Of particular interest to his fellow Millsaps alumni, Adams is working to help restore the oldest building on campus, the James Astronomical Observatory, located on the west side of the campus just south of Woodrow Wilson Drive. In researching the observatory, he has uncovered forgotten fact after unknown fact about a structure long a trademark of Millsaps College.

Given Adams' extensive record of accomplishment in the close-knit world of historical preservation and renovation of historic buildings, one might conclude that he had time for little else in his forty-year career as an independent architect. That would be a false conclusion. One of the Adams specialties over the years was a concentration on facilities for financial institutions, more than 400 of them. A recent financial building, the Bank of Yazoo on U.S. Highway 80 near Brandon, is allnew but exhibits historical overtones that remind one of bank buildings from the early 1900s.

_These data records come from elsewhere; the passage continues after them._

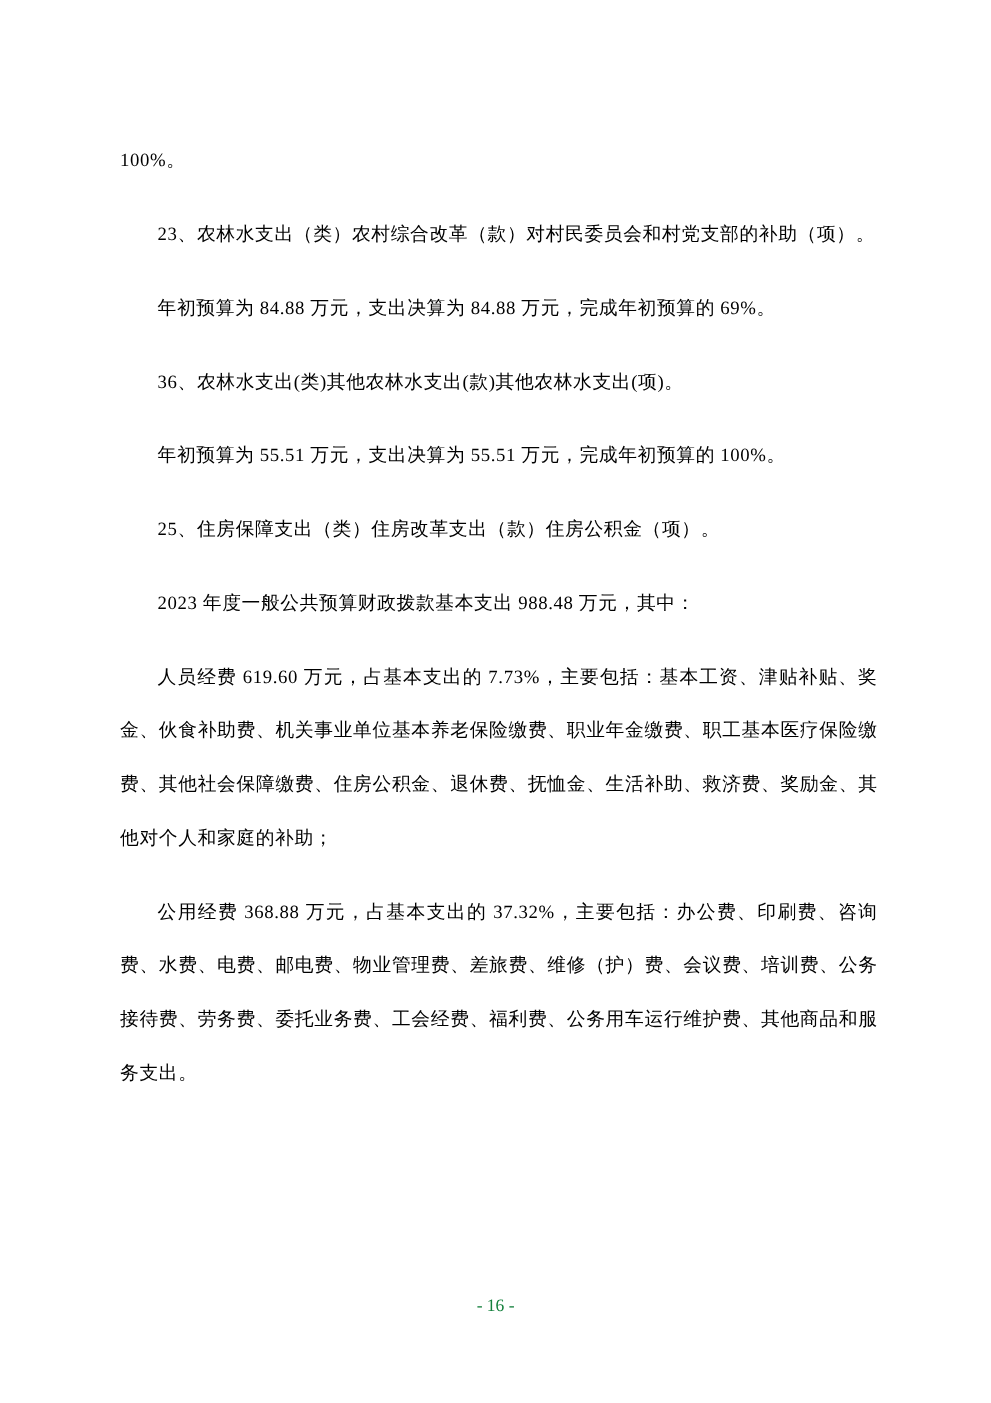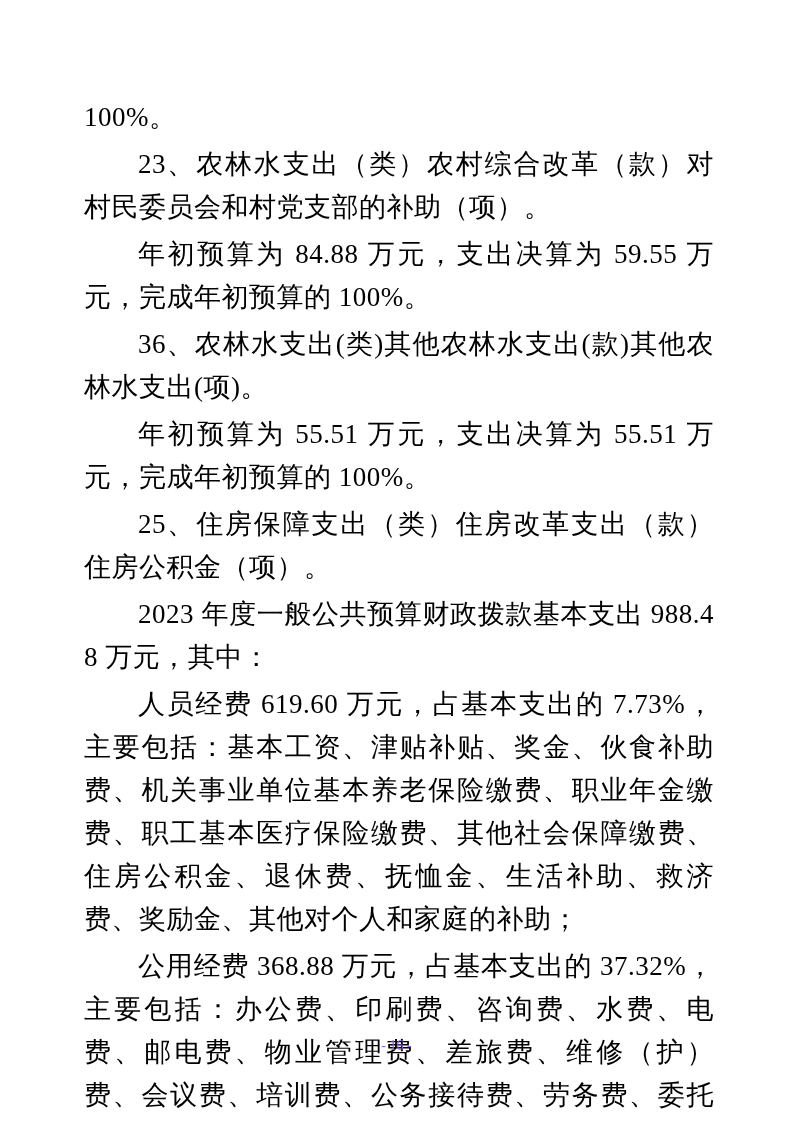--- a/index.html
+++ b/index.html
@@ -16,53 +16,53 @@
     color: #000000;
     font-family: "Liberation Serif", "DejaVu Serif", serif;
   }
   .content {
     position: absolute;
     left: 80px;
     top: 92px;
     width: 638px;
   }
   .para {
-    margin: 4px;
-    font-size: 27px;
+    margin: 16px;
+    font-size: 15px;
     line-height: 43px;
     text-align: justify;
     text-indent: 2em;
     letter-spacing: 0.5px;
     word-break: break-all;
   }
   .para.no-indent {
     text-indent: 0;
   }
   .para.heading {
     font-weight: bold;
   }
   .footer {
     position: absolute;
     left: 0;
     right: 0;
     top: 1036px;
     text-align: center;
     font-size: 14px;
     line-height: 20px;
-    color: #8b5cf6;
+    color: #15803d;
   }
 </style>
 </head>
 <body>
 
 <div class="page">
   <div class="content">
     <p class="para no-indent">100%。</p>
     <p class="para">23、农林水支出（类）农村综合改革（款）对村民委员会和村党支部的补助（项）。</p>
-    <p class="para">年初预算为 84.88 万元，支出决算为 59.55 万元，完成年初预算的 100%。</p>
+    <p class="para">年初预算为 84.88 万元，支出决算为 84.88 万元，完成年初预算的 69%。</p>
     <p class="para">36、农林水支出(类)其他农林水支出(款)其他农林水支出(项)。</p>
     <p class="para">年初预算为 55.51 万元，支出决算为 55.51 万元，完成年初预算的 100%。</p>
     <p class="para">25、住房保障支出（类）住房改革支出（款）住房公积金（项）。</p>
     <p class="para">2023 年度一般公共预算财政拨款基本支出 988.48 万元，其中：</p>
     <p class="para">人员经费 619.60 万元，占基本支出的 7.73%，主要包括：基本工资、津贴补贴、奖金、伙食补助费、机关事业单位基本养老保险缴费、职业年金缴费、职工基本医疗保险缴费、其他社会保障缴费、住房公积金、退休费、抚恤金、生活补助、救济费、奖励金、其他对个人和家庭的补助；</p>
     <p class="para">公用经费 368.88 万元，占基本支出的 37.32%，主要包括：办公费、印刷费、咨询费、水费、电费、邮电费、物业管理费、差旅费、维修（护）费、会议费、培训费、公务接待费、劳务费、委托业务费、工会经费、福利费、公务用车运行维护费、其他商品和服务支出。</p>
   </div>
   <div class="footer">- 16 -</div>
 </div>
 

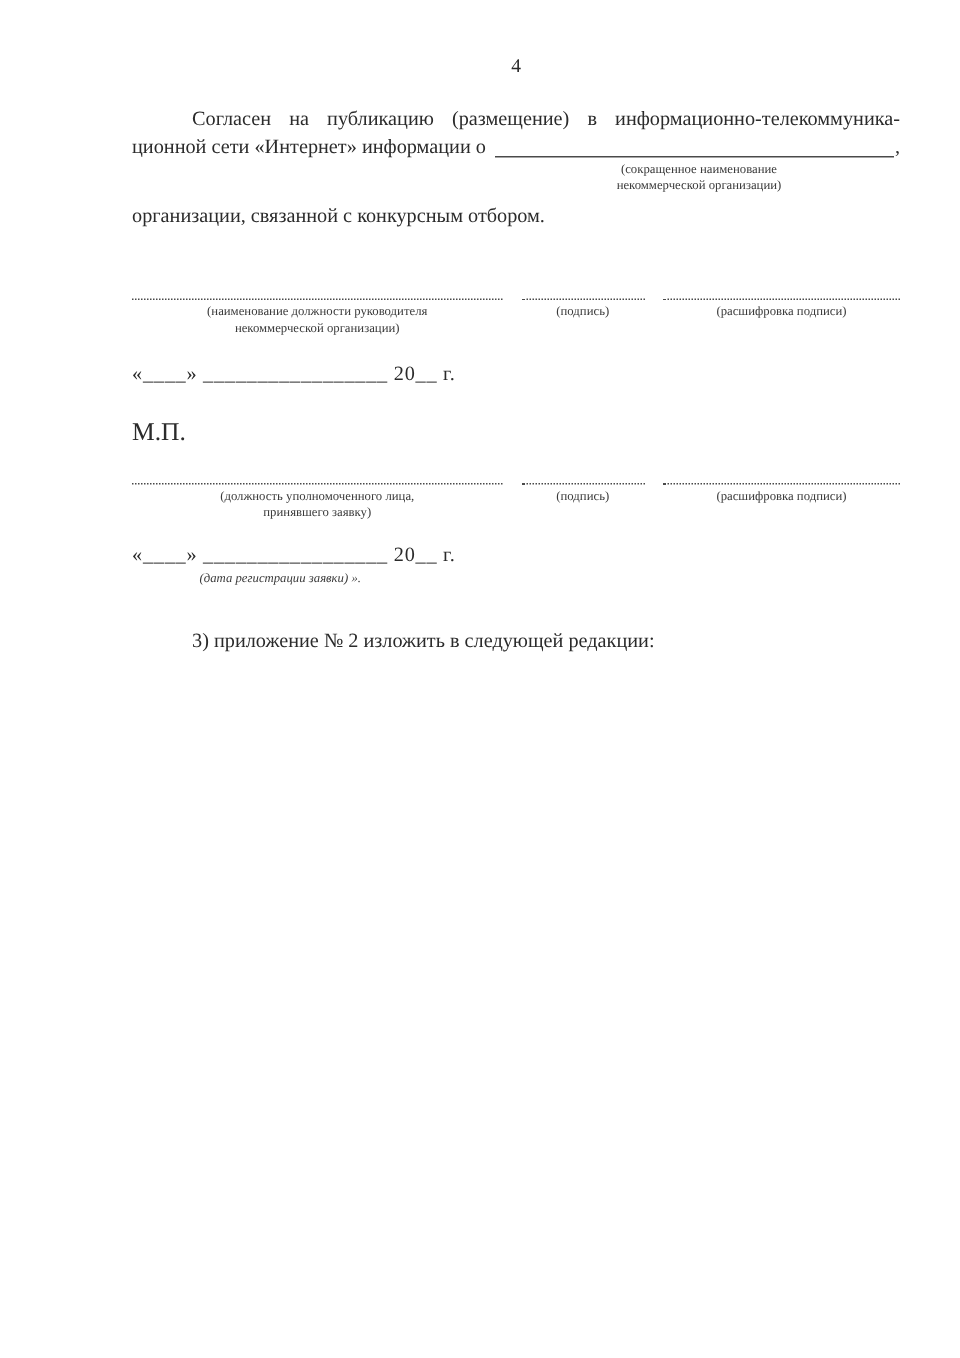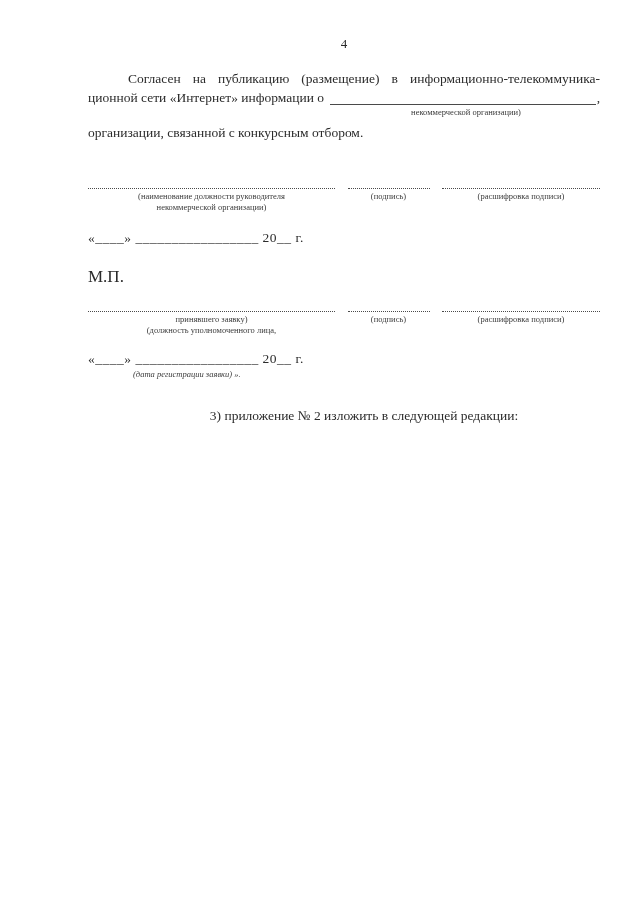--- a/index.html
+++ b/index.html
@@ -24,21 +24,20 @@
     text-align: center;
     margin-bottom: 16px;
     font-size: 13px;
   }
   .jl {
     text-align: justify;
     text-align-last: justify;
   }
   .indent {
     text-indent: 40px;
-    text-align: center;
   }
   .flexline {
     display: flex;
     align-items: flex-end;
   }
   .blank {
     flex: 1;
     height: 1.05em;
     border-bottom: 1px solid #4a4a4a;
     margin: 0 1px 2px 6px;
@@ -100,20 +99,21 @@
   <div class="page-number">4</div>
 
   <div>
     <div class="jl indent">Согласен на публикацию (размещение) в информационно-телекоммуника-</div>
     <div class="flexline">
       <span>ционной сети «Интернет» информации о</span>
       <span class="blank"></span>
       <span>,</span>
     </div>
     <div class="small blank-caption">
+      <div>(сокращенное наименование</div>
       <div>некоммерческой организации)</div>
     </div>
     <div class="para2">
       <div>организации, связанной с конкурсным отбором.</div>
     </div>
   </div>
 
   <div class="sig-row sig-block-1">
     <div class="sig-col sig-left">
       <div class="rule"></div>
@@ -130,22 +130,22 @@
     </div>
   </div>
 
   <div class="date-line">«____» _________________ 20__ г.</div>
 
   <div class="stamp">М.П.</div>
 
   <div class="sig-row sig-block-2">
     <div class="sig-col sig-left">
       <div class="rule"></div>
+      <div class="small">(должность уполномоченного лица,</div>
       <div class="small">принявшего заявку)</div>
-      <div class="small">(должность уполномоченного лица,</div>
     </div>
     <div class="sig-col sig-middle">
       <div class="rule"></div>
       <div class="small">(подпись)</div>
     </div>
     <div class="sig-col sig-right">
       <div class="rule"></div>
       <div class="small">(расшифровка подписи)</div>
     </div>
   </div>

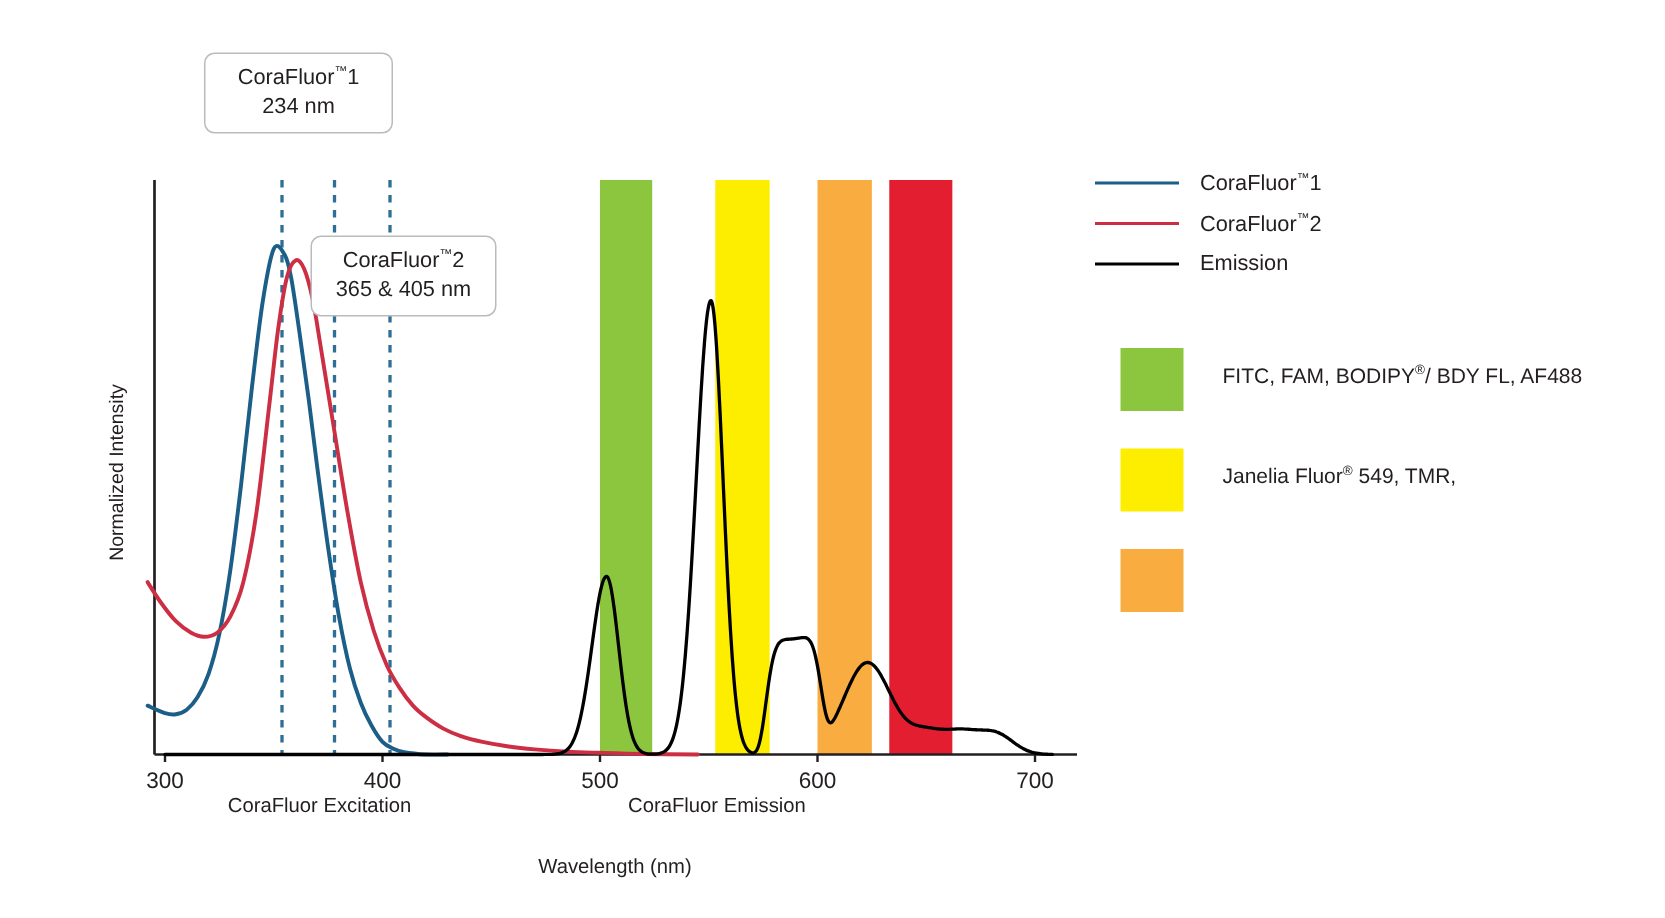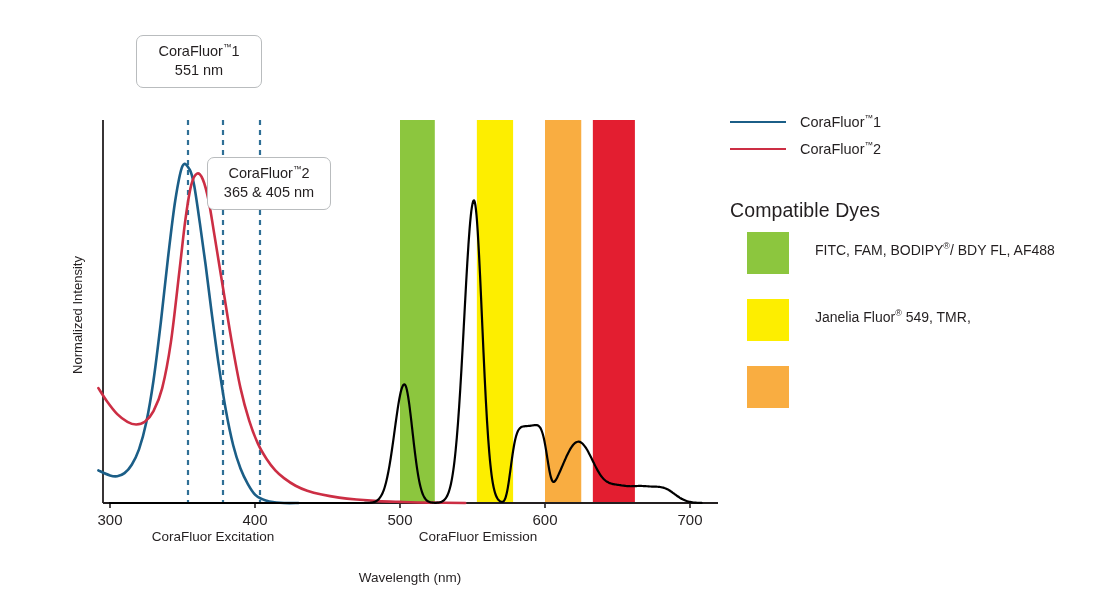--- a/index.html
+++ b/index.html
@@ -102,43 +102,46 @@
           <text x="690" y="525" class="axis-tick-label">700</text>
           <text x="213" y="541" class="axis-caption">CoraFluor Excitation</text>
           <text x="478" y="541" class="axis-caption">CoraFluor Emission</text>
           <text x="410" y="582" class="axis-title">Wavelength (nm)</text>
           <text x="0" y="0" class="ylabel" transform="translate(82,315) rotate(-90)">Normalized Intensity</text>
         </g>
     </svg>
 
     <div class="callout" id="callout-0" style="left:136px;top:35px;width:126px;">
       <span><span>CoraFluor</span><sup class="tm">™</sup><span>1</span></span>
-      <span class="l2">551 nm</span>
+      <span class="l2">234 nm</span>
     </div>
 
     <div class="callout" id="callout-1" style="left:207px;top:157px;width:124px;">
       <span><span>CoraFluor</span><sup class="tm">™</sup><span>2</span></span>
       <span class="l2">365 &amp; 405 nm</span>
     </div>
   </div>
 
   <div id="legend-panel">
 
     <div class="series-legend" id="series-legend">
         <div class="series-row">
           <span class="series-swatch" style="border-top-color: rgb(27, 94, 135);"></span>
           <span class="series-label"><span>CoraFluor</span><sup class="tm">™</sup><span>1</span></span>
         </div>
         <div class="series-row">
           <span class="series-swatch" style="border-top-color: rgb(204, 46, 68);"></span>
           <span class="series-label"><span>CoraFluor</span><sup class="tm">™</sup><span>2</span></span>
         </div>
+        <div class="series-row">
+          <span class="series-swatch" style="border-top-color: rgb(0, 0, 0);"></span>
+          <span class="series-label">Emission</span>
+        </div>
       </div>
 
-    <div id="dyes-title">Compatible Dyes</div>
 
     <div class="dye-list" id="dye-list">
         <div class="dye-row">
           <div class="dye-swatch" style="background: rgb(140, 198, 62);"></div>
           <div class="dye-label"><span><span>FITC, FAM, BODIPY</span><sup class="reg">®</sup><span>/ BDY FL, AF488</span></span></div>
         </div>
         <div class="dye-row">
           <div class="dye-swatch" style="background: rgb(253, 238, 0);"></div>
           <div class="dye-label"><span><span>Janelia Fluor</span><sup class="reg">®</sup><span> 549, TMR,</span></span></div>
         </div>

At the age of 69, Adams completed graduate work at Goucher College and the Harvard School of Design and was awarded a master's degree in historic preservation. He both lives and works in structures that he not only bought and renovated but which are both listed on the National Register of Historic Places. Fountainhead is secluded; the Dog is not.

"From my office in the Greyhound Station behind Central, I look out of my office window and see the room where Mr. Bacon taught drafting and wonder if he somehow sensed all this."

Speaking of his most recent restoration of the Old Capitol, completed in 2009, Adams said, "Sixteen million dollars and fifteen years of research and restoration later, the stucco is back, the interior is restored, and the original iron fence that none of us knew existed, are all in place. Richard Bacon's influence is deep within our Old Capitol building."